How can I compare a unicode type to a string in python?

Question:

I am trying to use a list comprehension that compares string objects, but one of the strings is utf-8, the byproduct of json.loads. Scenario:

us = u'MyString' # is the utf-8 string

Part one of my question, is why does this return False? :

us.encode('utf-8') == "MyString" ## False

Part two – how can I compare within a list comprehension?

myComp = [utfString for utfString in jsonLoadsObj
           if utfString.encode('utf-8') == "MyString"] #wrapped to read on S.O.

EDIT: I’m using Google App Engine, which uses Python 2.7

Here’s a more complete example of the problem:

#json coming from remote server:
#response object looks like:  {"number1":"first", "number2":"second"}

data = json.loads(response)
k = data.keys()

I need something like:
myList = [item for item in k if item=="number1"]  

#### I thought this would work:
myList = [item for item in k if item.encode('utf-8')=="number1"]
Asked By: rGil

||

Answers:

I’m assuming you’re using Python 3. us.encode('utf-8') == "MyString" returns False because the str.encode() function is returning a bytes object:

In [2]: us.encode('utf-8')
Out[2]: b'MyString'

In Python 3, strings are already Unicode, so the u'MyString' is superfluous.

Answered By: MattDMo

You must be looping over the wrong data set; just loop directly over the JSON-loaded dictionary, there is no need to call .keys() first:

data = json.loads(response)
myList = [item for item in data if item == "number1"]  

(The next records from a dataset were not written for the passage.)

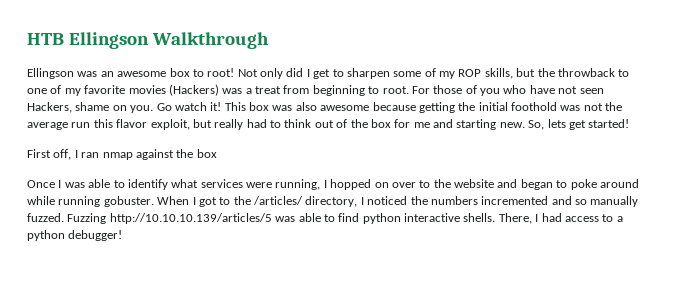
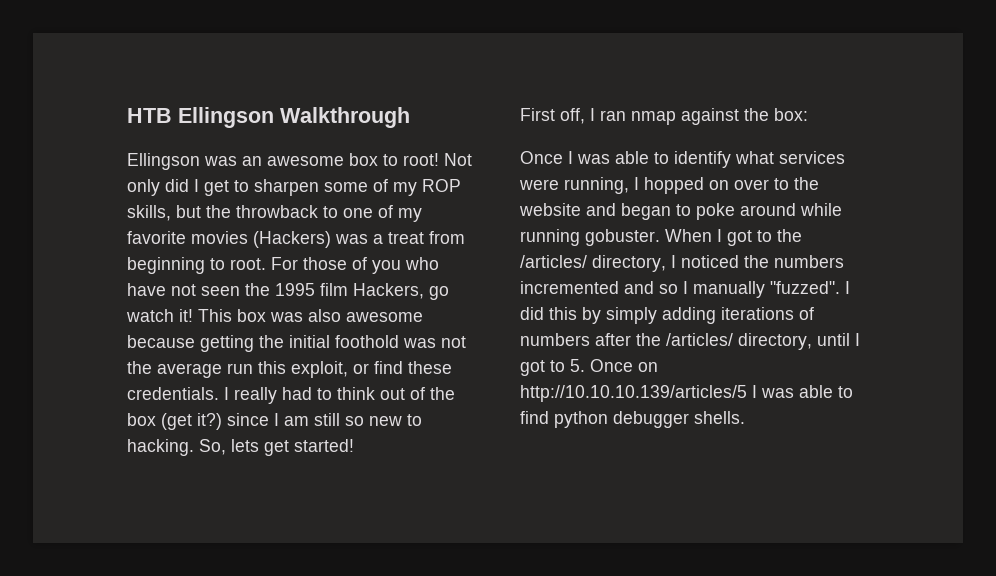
[27,102,172,113] Hackers, shame on you. Go -> [245,283,449,300] the 1995 film Hackers, go
[116,119,212,130] flavor exploit, but -> [291,361,452,378] [127,387,229,400] exploit, or find these credentials. I
[394,119,525,130] for me and starting new. -> [161,413,422,430] [127,439,194,456] (get it?) since I am still so new to hacking.
[196,149,217,158] box -> [774,108,808,121] box:
[590,196,639,207] [27,213,272,224] manually fuzzed. Fuzzing http://10.10.10.139/articles/5 -> [683,281,850,298] [520,307,814,324] [520,333,860,350] [520,359,658,376] [520,385,757,402] I manually "fuzzed". I did this by simply adding iterations of numbers after the /articles/ directory, until I got to 5. Once on http://10.10.10.139/articles/5 I
[404,213,623,224] [27,230,123,241] interactive shells. There, I had access to a python debugger! -> [613,411,745,428] debugger shells.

You may want to use u"number1" to avoid implicit conversions between Unicode and byte strings:

data = json.loads(response)
myList = [item for item in data if item == u"number1"]  

Both versions work fine:

>>> import json
>>> data = json.loads('{"number1":"first", "number2":"second"}')
>>> [item for item in data if item == "number1"]
[u'number1']
>>> [item for item in data if item == u"number1"]
[u'number1']

Note that in your first example, us is not a UTF-8 string; it is unicode data, the json library has already decoded it for you. A UTF-8 string on the other hand, is a sequence encoded bytes. You may want to read up on Unicode and Python to understand the difference:

On Python 2, your expectation that your test returns True would be correct, you are doing something else wrong:

>>> us = u'MyString'
>>> us
u'MyString'
>>> type(us)
<type 'unicode'>
>>> us.encode('utf8') == 'MyString'
True
>>> type(us.encode('utf8'))
<type 'str'>

There is no need to encode the strings to UTF-8 to make comparisons; use unicode literals instead:

myComp = [elem for elem in json_data if elem == u"MyString"]
Answered By: Martijn Pieters

You are trying to compare a string of bytes ('MyString') with a string of Unicode code points (u'MyString'). This is an “apples and oranges” comparison. Unfortunately, Python 2 pretends in some cases that this comparison is valid, instead of always returning False:

>>> u'MyString' == 'MyString'  # in my opinion should be False
True

It’s up to you as the designer/developer to decide what the correct comparison should be. Here is one possible way:

a = u'MyString'
b = 'MyString'
a.encode('UTF-8') == b  # True

I recommend the above instead of a == b.decode('UTF-8') because all u'' style strings can be encoded into bytes with UTF-8, except possibly in some bizarre cases, but not all byte-strings can be decoded to Unicode that way.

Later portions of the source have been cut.